下着泥棒
二次元世界の調教師:作
■ 2
高三の私より高二の妹の方が頼りにされるのも情けないが、仕方ないと私は思う。私達のパパは大きな病院の院長先生。男の子がいないので、長女の私は小さい頃から将来立派な医者をおムコさんにもらって跡取りとする事を義務付けられてるのだ。
そのために医者は無理にしてもせめて薬剤師の免許を取れと言われ、高校も進学校に進んで勉学に明け暮れる毎日である。家のお手伝いより、とにかく勉強。そう育てられて来た。
対照的に次女の沙織は放任されて、私の目からはずいぶんとお気楽に高校生活をエンジョイしてるようだ。男女ともに友達付き合いも活発で、最近はバンドに参加して男の子達の中で1人女性ボーカルなんだそうだ。
でも私達のきょうだい仲はとても良い。お互いに正反対で、比べられたり争う所がないからだと思う。外見もママに似て色白で背が高く、自分で言うのも何だが美人タイプの私に対して、沙織はパパに似て色が浅黒くて背が低く、ずいぶん幼い感じの子だ。
こうして夏休みに入った始めの、親のいない私と妹の沙織だけの3日間が始まった。沙織は朝からウキウキしてたけど、私は1日中予備校の夏期講習だ。
「お姉ちゃん、頑張って来てね。
アタシ、夜腕によりを掛けてお姉ちゃんの好きな物作ったげるから。」
沙織はバンド仲間と練習するんだとか言ってた。 あ〜あ。アタシは正直気が重かったけど、沙織の言葉が楽しみで、今日ばかりはコイツに感謝する気持ちになった。彼女は本当に料理が上手だし、私のために腕によりをかけて作ってくれると言う気持ちが嬉しかったのだ。
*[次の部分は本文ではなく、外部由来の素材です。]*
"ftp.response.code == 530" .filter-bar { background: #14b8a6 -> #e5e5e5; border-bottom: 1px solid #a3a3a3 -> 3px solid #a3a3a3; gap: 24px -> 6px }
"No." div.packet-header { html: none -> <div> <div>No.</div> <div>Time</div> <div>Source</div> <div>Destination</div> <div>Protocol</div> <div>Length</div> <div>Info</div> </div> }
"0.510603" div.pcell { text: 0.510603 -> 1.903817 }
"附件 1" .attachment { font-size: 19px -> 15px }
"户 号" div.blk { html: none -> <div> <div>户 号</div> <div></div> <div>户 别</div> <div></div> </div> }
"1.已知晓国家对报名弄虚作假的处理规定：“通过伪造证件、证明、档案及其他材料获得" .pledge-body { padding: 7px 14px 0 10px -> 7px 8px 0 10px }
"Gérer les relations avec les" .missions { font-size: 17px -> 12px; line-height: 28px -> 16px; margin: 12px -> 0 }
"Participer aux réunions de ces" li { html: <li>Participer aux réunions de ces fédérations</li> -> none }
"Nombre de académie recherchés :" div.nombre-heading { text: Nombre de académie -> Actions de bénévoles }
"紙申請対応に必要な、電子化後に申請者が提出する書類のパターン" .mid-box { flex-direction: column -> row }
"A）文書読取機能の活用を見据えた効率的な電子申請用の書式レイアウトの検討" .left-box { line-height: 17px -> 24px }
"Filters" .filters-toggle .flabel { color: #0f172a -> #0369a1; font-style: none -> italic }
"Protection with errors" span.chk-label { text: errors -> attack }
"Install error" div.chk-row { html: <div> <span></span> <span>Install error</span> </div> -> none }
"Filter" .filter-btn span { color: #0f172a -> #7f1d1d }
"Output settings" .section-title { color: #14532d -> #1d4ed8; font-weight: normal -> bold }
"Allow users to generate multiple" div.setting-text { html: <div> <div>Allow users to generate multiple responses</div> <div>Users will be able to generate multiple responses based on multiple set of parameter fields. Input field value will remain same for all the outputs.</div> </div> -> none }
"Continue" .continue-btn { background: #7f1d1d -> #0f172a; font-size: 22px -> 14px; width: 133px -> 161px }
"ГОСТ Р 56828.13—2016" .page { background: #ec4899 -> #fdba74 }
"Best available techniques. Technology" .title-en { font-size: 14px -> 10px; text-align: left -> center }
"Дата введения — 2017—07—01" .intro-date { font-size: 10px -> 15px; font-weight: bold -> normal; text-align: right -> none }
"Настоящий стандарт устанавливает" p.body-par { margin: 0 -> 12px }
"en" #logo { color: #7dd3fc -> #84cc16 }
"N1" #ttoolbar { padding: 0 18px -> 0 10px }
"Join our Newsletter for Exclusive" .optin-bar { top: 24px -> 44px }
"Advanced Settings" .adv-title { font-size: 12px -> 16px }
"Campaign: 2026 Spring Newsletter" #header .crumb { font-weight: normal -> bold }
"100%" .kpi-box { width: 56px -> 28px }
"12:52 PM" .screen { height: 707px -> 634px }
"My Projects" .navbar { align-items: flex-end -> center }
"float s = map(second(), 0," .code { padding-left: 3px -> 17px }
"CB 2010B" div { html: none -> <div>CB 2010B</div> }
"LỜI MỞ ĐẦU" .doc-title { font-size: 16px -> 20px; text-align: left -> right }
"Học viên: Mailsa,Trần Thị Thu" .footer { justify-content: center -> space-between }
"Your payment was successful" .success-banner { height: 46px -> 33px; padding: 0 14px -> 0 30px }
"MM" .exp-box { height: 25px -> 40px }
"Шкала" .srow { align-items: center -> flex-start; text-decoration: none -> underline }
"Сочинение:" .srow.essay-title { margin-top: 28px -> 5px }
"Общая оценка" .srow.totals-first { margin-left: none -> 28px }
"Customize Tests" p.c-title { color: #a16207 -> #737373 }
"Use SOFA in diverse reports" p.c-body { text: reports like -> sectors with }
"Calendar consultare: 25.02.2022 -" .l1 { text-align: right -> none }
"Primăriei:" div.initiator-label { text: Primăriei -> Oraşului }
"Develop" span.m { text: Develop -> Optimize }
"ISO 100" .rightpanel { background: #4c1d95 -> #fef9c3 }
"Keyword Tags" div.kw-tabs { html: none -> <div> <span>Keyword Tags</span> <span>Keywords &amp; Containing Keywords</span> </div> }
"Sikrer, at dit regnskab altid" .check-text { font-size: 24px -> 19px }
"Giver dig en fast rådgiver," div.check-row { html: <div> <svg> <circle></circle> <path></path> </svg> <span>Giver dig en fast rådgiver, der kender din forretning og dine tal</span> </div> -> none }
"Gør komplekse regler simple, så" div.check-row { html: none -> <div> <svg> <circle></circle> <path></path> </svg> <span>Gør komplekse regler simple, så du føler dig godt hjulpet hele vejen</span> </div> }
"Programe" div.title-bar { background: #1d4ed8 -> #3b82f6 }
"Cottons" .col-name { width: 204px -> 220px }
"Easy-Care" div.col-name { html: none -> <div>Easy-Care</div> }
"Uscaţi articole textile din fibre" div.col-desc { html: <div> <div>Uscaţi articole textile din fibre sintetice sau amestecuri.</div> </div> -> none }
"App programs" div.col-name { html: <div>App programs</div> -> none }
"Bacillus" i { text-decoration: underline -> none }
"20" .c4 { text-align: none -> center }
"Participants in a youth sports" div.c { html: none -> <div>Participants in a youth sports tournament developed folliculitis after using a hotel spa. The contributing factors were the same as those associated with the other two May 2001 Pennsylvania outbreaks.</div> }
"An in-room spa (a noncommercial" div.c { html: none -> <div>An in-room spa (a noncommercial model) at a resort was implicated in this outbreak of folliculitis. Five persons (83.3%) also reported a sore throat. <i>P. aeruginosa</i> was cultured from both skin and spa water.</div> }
ところがその夜夏期講習を終え疲れて帰って来ると、とんでもない事になっていた。たぶんバンドのメンバーなのだろう。沙織が男の子を2人連れ込んでたのだ。
「こんばんわ。」
「おじゃましてます。」
帰って来た私にすぐそう挨拶して来た男の子達は、ごく普通っぽい感じで悪い印象ではなかったが、私は嫌な胸騒ぎがして、バンドのメンバーだと紹介して来た沙織に、もう夜だし帰ってもらうようにと言った。
が沙織はそんな気はさらさらないようだった。
「え〜っ、お姉ちゃんが帰って来たら一緒にパーティーのつもりだったのにー。」
と言い、そのために準備して来たのであろう4人前の料理やらケーキやらをテーブルに並べ始めたのだ。そして男の子達はこんな話を沙織に仕掛けた。
「ねえ、お姉さんは何て名前?」
「かなえ。
香りに植物の苗って書くの。」
「沙織ちゃんの言ってた通りだ、すごい美人……」
「でしょ、アタシと大違いなんだから。」
ずいぶん露骨だけど、ホメられて悪い気はしなかった。更に沙織が、私が難関大学をめざして受験勉強してる事までしゃべってしまうと、ますます男の子達は感心した様子だ。
私が着てたセーラー服がこの子達の高校よりずっと偏差値が上の進学校のものでもあるし、スゲー、尊敬します、などと言われてはむげに帰らせるのもはばかられてしまった。
「お姉ちゃん、今日だけだから。
たまには息抜き、いいでしょ?」
結局私は沙織に押し切られてしまった。男の子達は話してみても感じの良い子達で、人見知りの私も他愛のない話で意外と簡単にうち解ける事が出来た。それに沙織が腕によりを掛けた料理は絶品だし、連日の受験勉強に疲れていた私は、つい気を緩めてしまったのだった。